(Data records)

[Start of section]

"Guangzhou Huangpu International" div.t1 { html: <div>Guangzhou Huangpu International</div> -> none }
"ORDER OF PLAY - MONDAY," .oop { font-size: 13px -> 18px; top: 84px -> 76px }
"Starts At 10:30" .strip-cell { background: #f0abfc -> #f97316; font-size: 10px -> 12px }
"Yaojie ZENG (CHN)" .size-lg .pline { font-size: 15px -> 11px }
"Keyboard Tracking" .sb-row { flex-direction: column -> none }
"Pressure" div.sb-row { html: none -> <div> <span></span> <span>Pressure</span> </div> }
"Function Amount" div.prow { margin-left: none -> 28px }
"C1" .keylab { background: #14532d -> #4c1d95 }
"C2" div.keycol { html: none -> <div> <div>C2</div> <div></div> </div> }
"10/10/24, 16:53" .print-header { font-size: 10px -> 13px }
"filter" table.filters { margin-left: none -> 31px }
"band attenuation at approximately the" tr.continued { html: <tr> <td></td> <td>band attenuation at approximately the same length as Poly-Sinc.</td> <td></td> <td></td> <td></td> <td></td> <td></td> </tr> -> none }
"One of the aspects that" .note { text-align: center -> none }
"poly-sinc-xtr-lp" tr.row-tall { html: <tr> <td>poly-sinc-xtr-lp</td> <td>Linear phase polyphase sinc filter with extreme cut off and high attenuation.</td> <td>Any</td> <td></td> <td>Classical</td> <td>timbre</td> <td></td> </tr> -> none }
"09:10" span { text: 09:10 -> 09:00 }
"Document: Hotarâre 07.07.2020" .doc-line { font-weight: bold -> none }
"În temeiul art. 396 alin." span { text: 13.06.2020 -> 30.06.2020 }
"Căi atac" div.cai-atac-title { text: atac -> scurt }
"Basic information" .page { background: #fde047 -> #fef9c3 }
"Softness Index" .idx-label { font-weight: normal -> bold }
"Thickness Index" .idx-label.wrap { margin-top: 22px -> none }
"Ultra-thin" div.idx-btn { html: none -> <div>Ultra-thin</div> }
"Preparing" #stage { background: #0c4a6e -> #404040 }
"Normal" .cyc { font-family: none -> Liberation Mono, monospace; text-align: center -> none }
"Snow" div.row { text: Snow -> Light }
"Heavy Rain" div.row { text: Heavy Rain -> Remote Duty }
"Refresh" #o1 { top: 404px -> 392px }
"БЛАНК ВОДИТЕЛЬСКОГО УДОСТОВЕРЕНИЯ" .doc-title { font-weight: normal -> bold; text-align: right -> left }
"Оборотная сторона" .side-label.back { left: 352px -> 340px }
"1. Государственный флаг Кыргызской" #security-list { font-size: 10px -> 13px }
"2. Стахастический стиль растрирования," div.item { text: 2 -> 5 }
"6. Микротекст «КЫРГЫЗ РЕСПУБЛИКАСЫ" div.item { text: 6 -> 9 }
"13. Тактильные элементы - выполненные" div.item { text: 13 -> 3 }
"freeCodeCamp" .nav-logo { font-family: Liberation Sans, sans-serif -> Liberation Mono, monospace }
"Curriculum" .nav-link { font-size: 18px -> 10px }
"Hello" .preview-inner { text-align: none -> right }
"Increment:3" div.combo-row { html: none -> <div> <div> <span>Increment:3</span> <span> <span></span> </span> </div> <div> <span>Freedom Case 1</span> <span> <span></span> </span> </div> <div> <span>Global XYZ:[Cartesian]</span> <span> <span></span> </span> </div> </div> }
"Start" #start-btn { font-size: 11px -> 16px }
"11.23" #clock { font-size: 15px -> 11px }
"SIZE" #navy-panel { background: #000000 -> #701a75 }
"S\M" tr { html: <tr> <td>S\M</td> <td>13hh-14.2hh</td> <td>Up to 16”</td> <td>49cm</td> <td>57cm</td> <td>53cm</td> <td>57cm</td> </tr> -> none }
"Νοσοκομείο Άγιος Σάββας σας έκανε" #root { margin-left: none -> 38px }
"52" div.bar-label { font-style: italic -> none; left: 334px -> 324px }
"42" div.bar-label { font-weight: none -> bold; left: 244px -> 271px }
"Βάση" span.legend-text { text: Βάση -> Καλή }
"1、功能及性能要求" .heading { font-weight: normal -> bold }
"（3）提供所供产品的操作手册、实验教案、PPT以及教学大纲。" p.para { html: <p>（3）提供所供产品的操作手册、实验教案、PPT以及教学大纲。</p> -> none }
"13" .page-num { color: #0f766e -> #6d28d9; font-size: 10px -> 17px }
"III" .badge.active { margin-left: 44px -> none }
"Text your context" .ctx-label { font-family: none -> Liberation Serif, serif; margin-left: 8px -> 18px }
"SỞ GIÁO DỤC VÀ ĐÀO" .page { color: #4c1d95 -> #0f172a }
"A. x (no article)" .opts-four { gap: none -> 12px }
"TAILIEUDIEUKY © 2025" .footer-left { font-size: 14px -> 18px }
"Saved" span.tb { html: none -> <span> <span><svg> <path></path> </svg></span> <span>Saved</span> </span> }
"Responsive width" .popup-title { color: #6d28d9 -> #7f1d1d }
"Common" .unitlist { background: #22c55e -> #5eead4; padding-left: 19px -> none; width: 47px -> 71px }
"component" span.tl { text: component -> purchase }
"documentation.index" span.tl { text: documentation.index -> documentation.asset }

[End of section]

**Work instruction**.
Report each line of the data in which "serif" occurs.

**Output**.
"freeCodeCamp" .nav-logo { font-family: Liberation Sans, sans-serif -> Liberation Mono, monospace }
"Text your context" .ctx-label { font-family: none -> Liberation Serif, serif; margin-left: 8px -> 18px }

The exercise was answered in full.